Given the ongoing and justified acrimony many African Americans feel towards an often racist, mostly white police force whose racial profiling has proven lethal, Larkin’s characterisation as casually discriminatory is as unsurprising as his misogyny when he mistakes Kendra’s husband for her superior and summarily calls her a b*tch and an angry black woman.
For those tuning in from a place of social conscience, ‘American Son’ plays like a series of dramatised talking points everyone has heard before but may perhaps do well to hear again. Heavy on dialogue, yelled arguments and histrionics, ‘American Son’ loses some of its poignancy in its inability to scale down the drama for the screen.

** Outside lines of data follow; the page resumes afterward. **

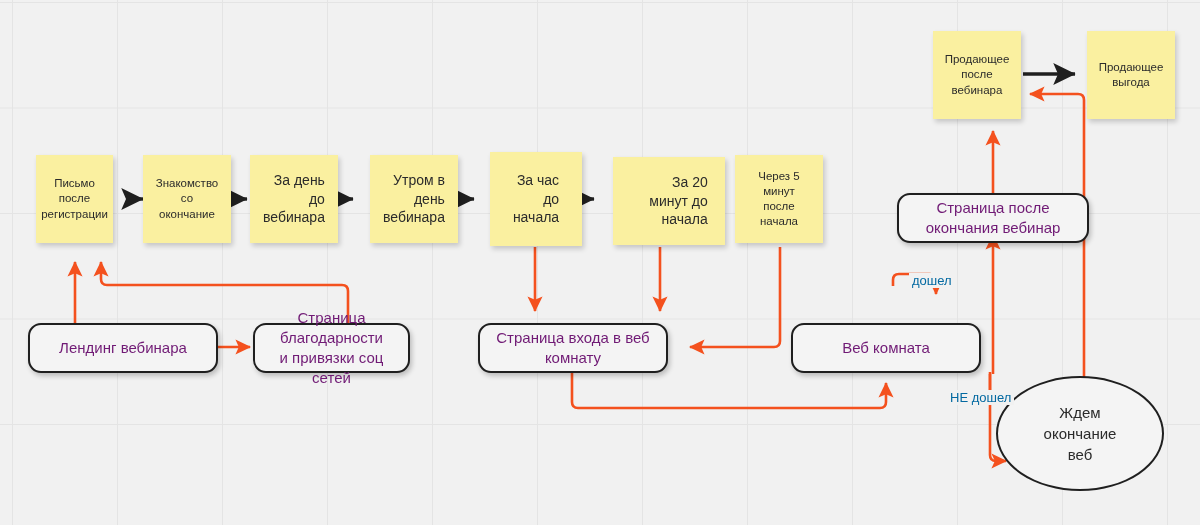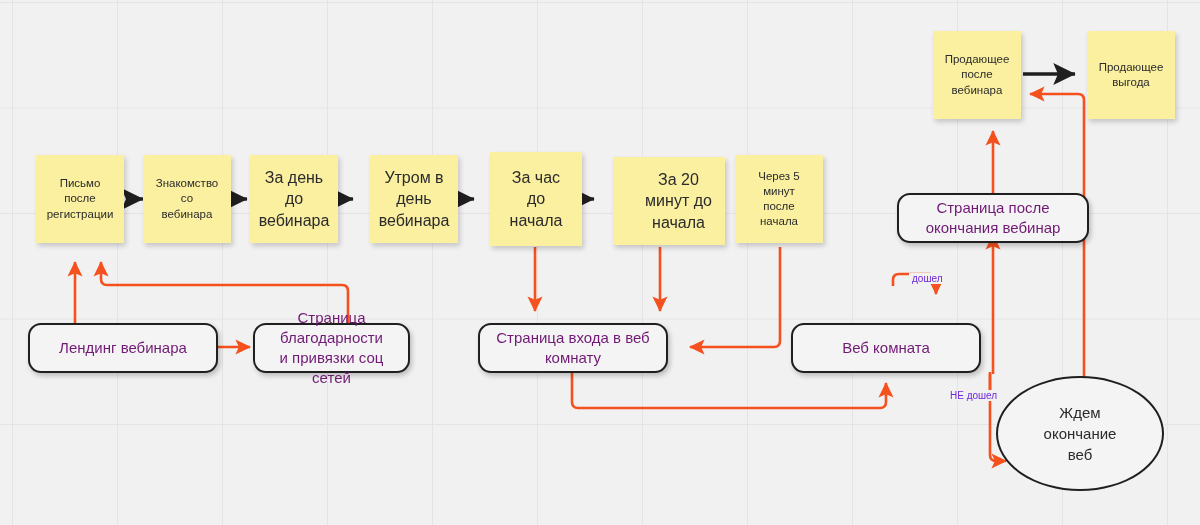--- a/index.html
+++ b/index.html
@@ -27,21 +27,21 @@
     background:#faf0a0;
     display:flex; align-items:center; justify-content:center;
     text-align:center;
     color:#2b2b2b;
     line-height:1.32;
     padding:4px 5px;
     box-shadow:2px 3px 5px rgba(0,0,0,0.18);
     white-space:pre-line;
   }
   .note.small { font-size:11.5px; }
-  .note.mid   { font-size:16px; }
+  .note.mid   { font-size:14px;text-align:right; }
 
   .box {
     position:absolute;
     background:#f4f4f4;
     border:2.4px solid #1f1f1f;
     border-radius:13px;
     display:flex; align-items:center; justify-content:center;
     text-align:center;
     color:#701a75;
     font-size:15px;
@@ -59,22 +59,22 @@
     display:flex; align-items:center; justify-content:center;
     text-align:center;
     color:#2b2b2b;
     font-size:15px;
     line-height:1.42;
     white-space:pre-line;
   }
 
   .edge-label {
     position:absolute;
-    color:#6d28d9;
-    font-size:10px;
+    color:#0369a1;
+    font-size:13px;
     background:#f1f1f1;
     padding:0 3px;
     white-space:nowrap;
   }
 </style>
 </head>
 <body>
 
 <div id="canvas">
 
@@ -108,27 +108,27 @@
       <path d="M993,374 L993,235" marker-end="url(#redArrow)"></path>
       <path d="M893,286 L893,280 Q893,274 899,274 L930,274 Q936,274 936,280 L936,294" marker-end="url(#redArrow)"></path>
       <path d="M993,240 L993,131" marker-end="url(#redArrow)"></path>
       <path d="M990,374 L990,392 Q990,398 984,398 L990,398"></path>
       <path d="M990,372 L990,455 Q990,461 996,461 L1006,461" marker-end="url(#redArrow)"></path>
       <path d="M1084,385 L1084,100 Q1084,94 1078,94 L1030,94" marker-end="url(#redArrow)"></path>
       <line x1="104" y1="347" x2="250" y2="347" marker-end="url(#redArrow)"></line>
     </g>
   </svg>
 
-  <div class="note small" style="left:36px; top:155px; width:88px; height:88px;">Письмо
+  <div class="note small" style="left:36px; top:155px; width:77px; height:88px;">Письмо
 после
 регистрации</div>
 
   <div class="note small" style="left:143px; top:155px; width:88px; height:88px;">Знакомство
 со
-вебинара</div>
+окончание</div>
 
   <div class="note mid" style="left:250px; top:155px; width:88px; height:88px;">За день
 до
 вебинара</div>
 
   <div class="note mid" style="left:370px; top:155px; width:88px; height:88px;">Утром в
 день
 вебинара</div>
 
   <div class="note mid" style="left:490px; top:152px; width:92px; height:94px;">За час

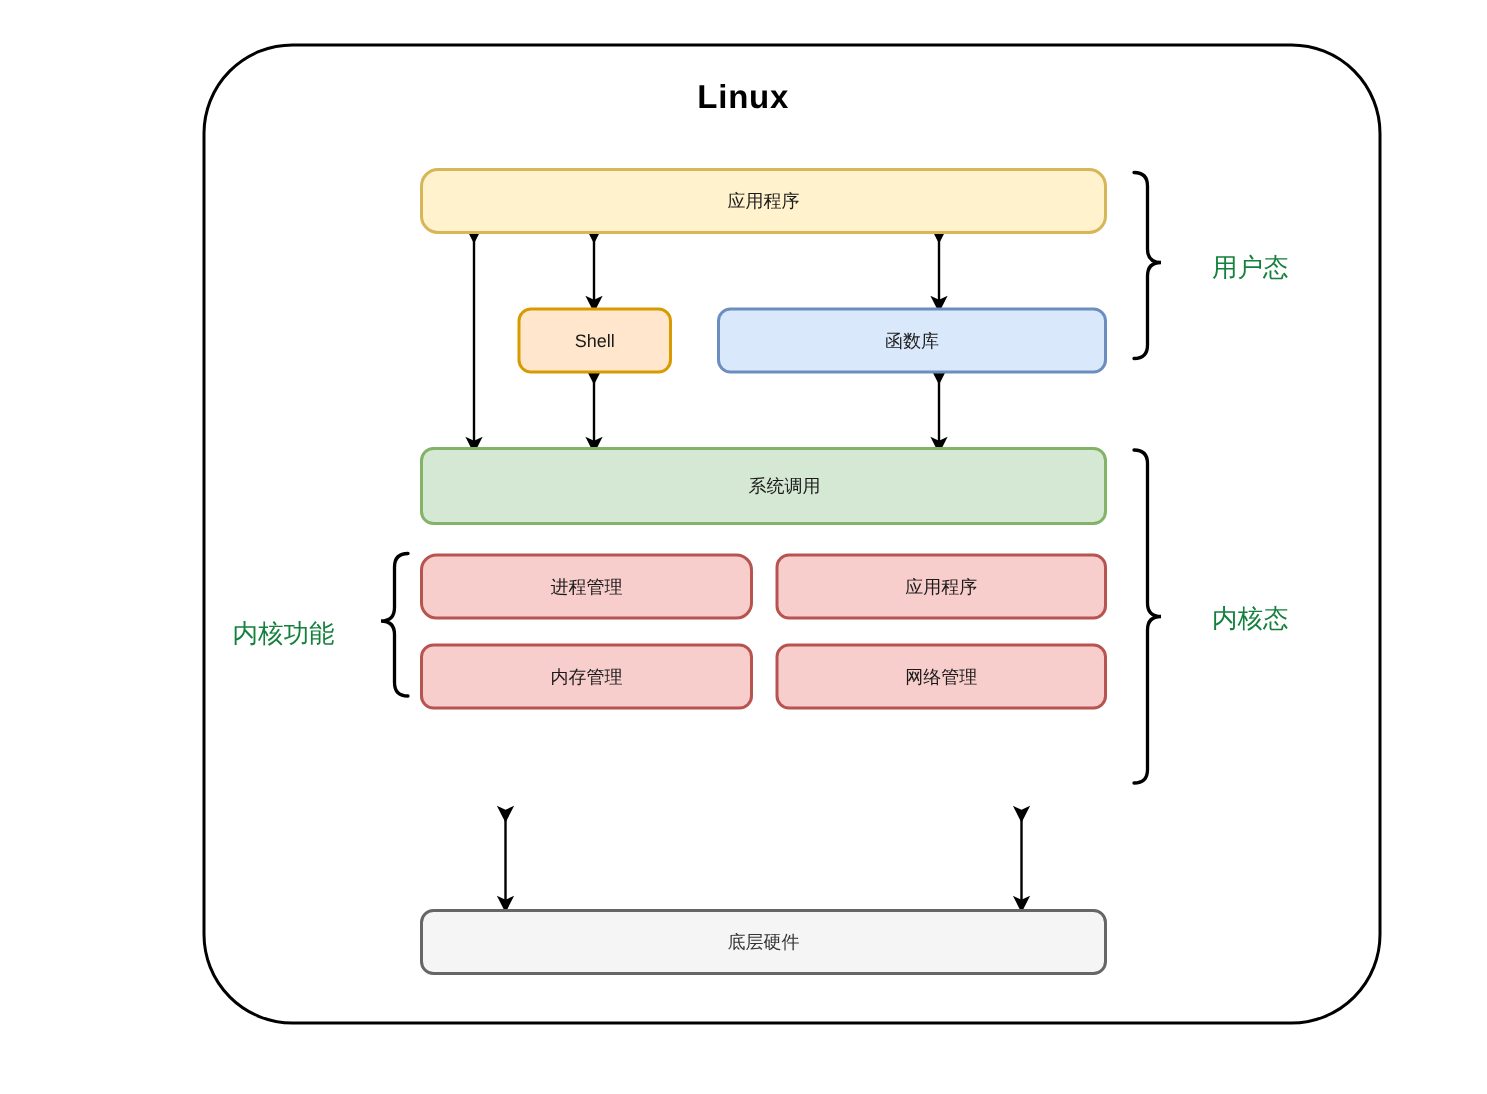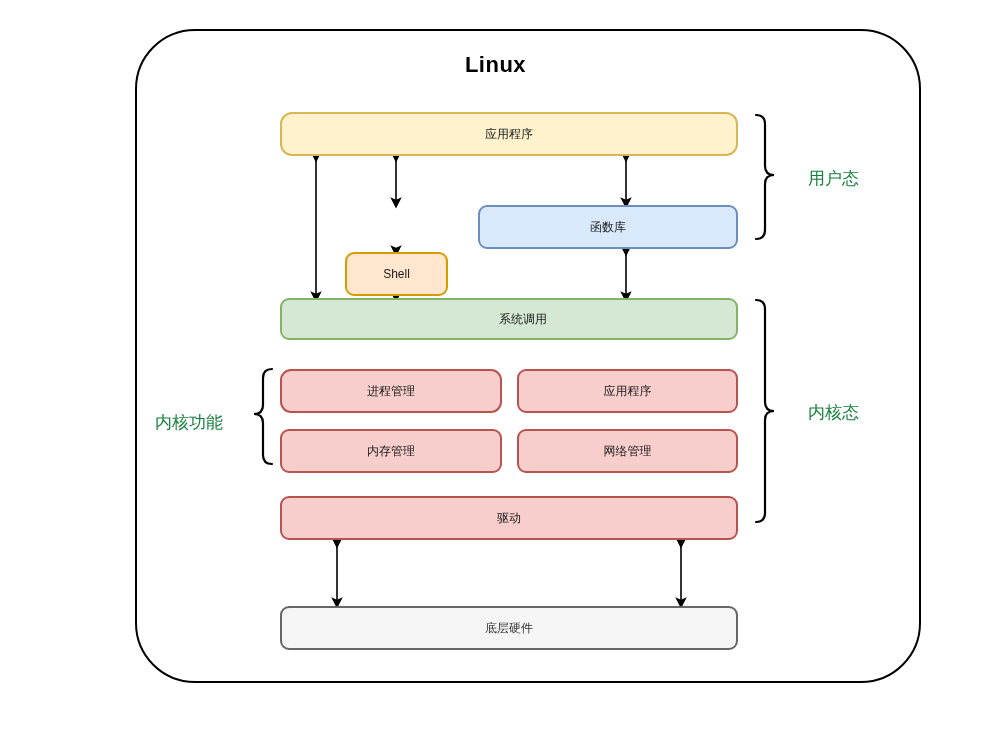--- a/index.html
+++ b/index.html
@@ -128,51 +128,48 @@
       <path d="M756,300 q9,0 9,9 L765,402 q0,9 9,9 q-9,0 -9,9 L765,513 q0,9 -9,9"></path>
 
       <path d="M272,369 q-9,0 -9,9 L263,405 q0,9 -9,9 q9,0 9,9 L263,455 q0,9 9,9"></path>
     </g>
   </svg>
 
   <div class="node node-app" style="left:280px; top:112px; width:458px; height:44px;border-radius:12px;">
     <span>应用程序</span>
   </div>
 
-  <div class="node node-shell" style="left:345px; top:205px; width:103px; height:44px;margin-top:47px;">
+  <div class="node node-shell" style="left:345px; top:205px; width:103px; height:44px;">
     <span>Shell</span>
   </div>
 
   <div class="node node-lib" style="left:478px; top:205px; width:260px; height:44px;">
     <span>函数库</span>
   </div>
 
-  <div class="node node-syscall" style="left:280px; top:298px; width:458px; height:42px;padding-left:28px;">
+  <div class="node node-syscall" style="left:280px; top:298px; width:458px; height:52px;padding-left:28px;">
     <span>系统调用</span>
   </div>
 
   <div class="node node-kernel" style="left:280px; top:369px; width:222px; height:44px;border-radius:11px;">
     <span>进程管理</span>
   </div>
 
   <div class="node node-kernel" style="left:517px; top:369px; width:221px; height:44px;">
     <span>应用程序</span>
   </div>
 
   <div class="node node-kernel" style="left:280px; top:429px; width:222px; height:44px;">
     <span>内存管理</span>
   </div>
 
   <div class="node node-kernel" style="left:517px; top:429px; width:221px; height:44px;">
     <span>网络管理</span>
   </div>
 
-  <div class="node node-kernel" style="left:280px; top:496px; width:458px; height:44px;">
-    <span>驱动</span>
-  </div>
 
   <div class="node node-hardware" style="left:280px; top:606px; width:458px; height:44px;">
     <span>底层硬件</span>
   </div>
 
   <div class="side-label" style="left:808px; top:167px;">用户态</div>
 
   <div class="side-label" style="left:808px; top:401px;">内核态</div>
 
   <div class="side-label" style="left:155px; top:411px;">内核功能</div>

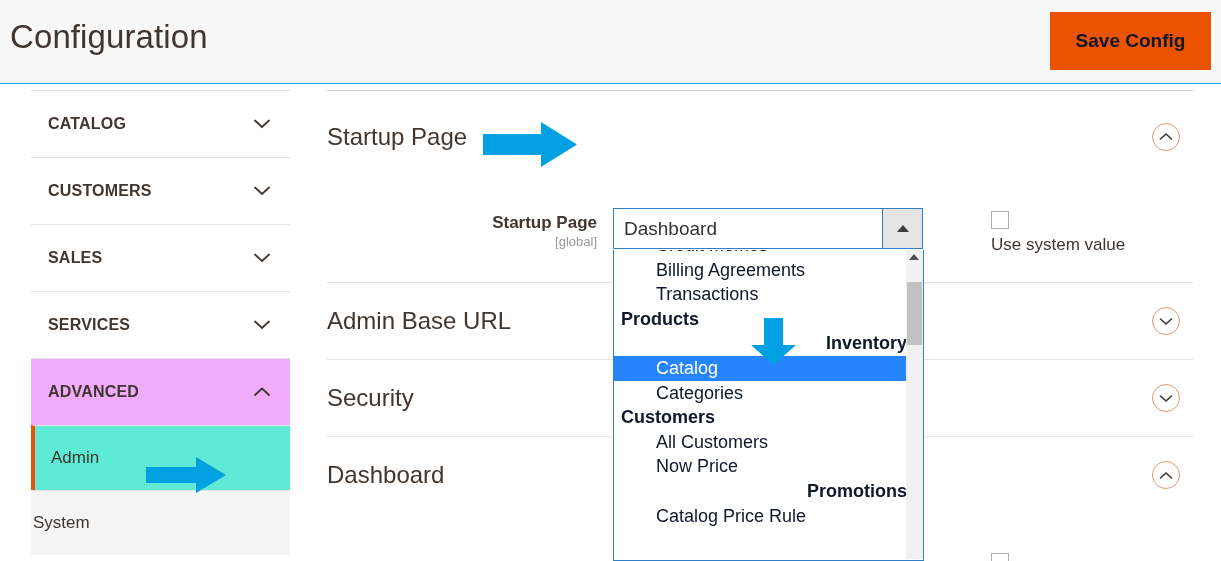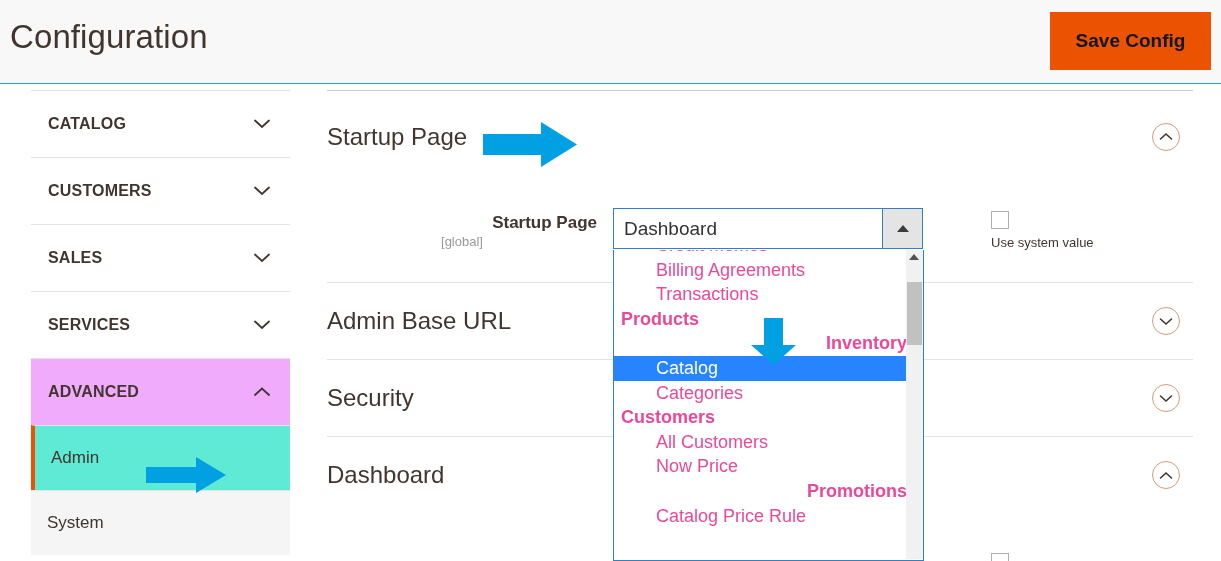--- a/index.html
+++ b/index.html
@@ -65,21 +65,21 @@
     background: #f5f5f5;
     border-top: 1px solid #e3e3e3;
     display: flex; align-items: center;
     cursor: pointer;
   }
   .sidebar-item.active {
     background: #5eead4;
     border-left: 4px solid #eb5202;
   }
   .sidebar-item-label {
-    margin-left: 16px;
+    margin-left: 2px;
     font-size: 17px; color: #41362f; font-weight: 400;
   }
   .sidebar-item.active .sidebar-item-label { margin-left: 16px; }
 
   
   .main {
     position: absolute; left: 327px; top: 90px;
     width: 866px;
   }
   .sec-divider {
@@ -113,21 +113,21 @@
     width: 880px; height: 60px;
   }
   .field-label {
     position: absolute; left: 0; top: 10px;
     width: 270px; text-align: right;
   }
   .field-label-text {
     font-size: 17px; font-weight: bold; color: #41362f; display: block;
   }
   .field-label-scope {
-    font-size: 13px; color: #999999; display: block; margin-top: 1px; text-align: center;
+    font-size: 13px; color: #999999; display: block; margin-top: 1px;
   }
   .select-box {
     position: absolute; left: 286px; top: 5px;
     width: 310px; height: 41px;
     border: 1px solid #2f80c4;
     background: #ffffff;
     display: flex; align-items: center;
     cursor: pointer;
   }
   .select-value {
@@ -155,42 +155,42 @@
   }
   .checkbox-box {
     width: 18px; height: 18px;
     border: 1px solid #adadad;
     background: #ffffff;
     cursor: pointer;
     display: block;
   }
   .checkbox-label {
     margin-top: 6px;
-    font-size: 13px; color: #41362f; display: block;
+    font-size: 17px; color: #41362f; display: block;
   }
 
   
   .dropdown {
     position: absolute; left: 613px; top: 250px;
     width: 311px; height: 311px;
     background: #ffffff;
     border: 1px solid #2f80c4;
     border-top: none;
     overflow: hidden;
     z-index: 30;
   }
   .dropdown-inner {
     position: absolute; left: 0; top: -17px;
     width: 293px;
   }
   .opt {
     height: 24.6px;
     line-height: 24.6px;
     font-size: 18px;
-    color: #ec4899;
+    color: #0f172a;
     white-space: nowrap;
     overflow: hidden;
     cursor: pointer;
   }
   .opt.lvl0 { padding-left: 7px; font-weight: bold; }
   .opt.lvl1 { padding-left: 25px; font-weight: bold; text-align: right; }
   .opt.lvl2 { padding-left: 42px; font-weight: 400; }
   .opt.selected { background: #2684ff; color: #ffffff; }
 
   .dd-scroll {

Set primarily in one room with four characters moving in and out of the space expounding on actions outside the arena, the film looks, sounds and feels like a theatre production when the medium calls for some subtlety.
Washington, for her part, has one setting. Understandably hurt by her failed marriage, exhausted and discouraged by her attempts to protect her black son while also doing her utmost to give him the world, Kendra is overwrought, shrill and, yes, angry.
This is juxtaposed with her white and placating FBI husband who walks in late, gets far more information from the police officer than Kendra was offered and sprinkles loaded terms and blatant racism into conversations with his wife, which renders their union somewhat far-fetched. (Kendra is a doctor of psychology, Scott a cop who wishes his son would stop dressing like a ‘gangsta’ and by this he means cornrows and low-slung jeans.)
Literal and sobering, ‘American Son’ has noble intentions but the film struggles off stage and is plagued by mixed messaging that seems to alternate between so-called crying black victimhood, advising caution because black people are often victims of racism and defending trigger-happy police officers in the name of protocol.
Stream this if you need a recap on why we need #BlackLivesMatter and some particularly affecting insights into why African American mothers with black sons may struggle to sleep at night.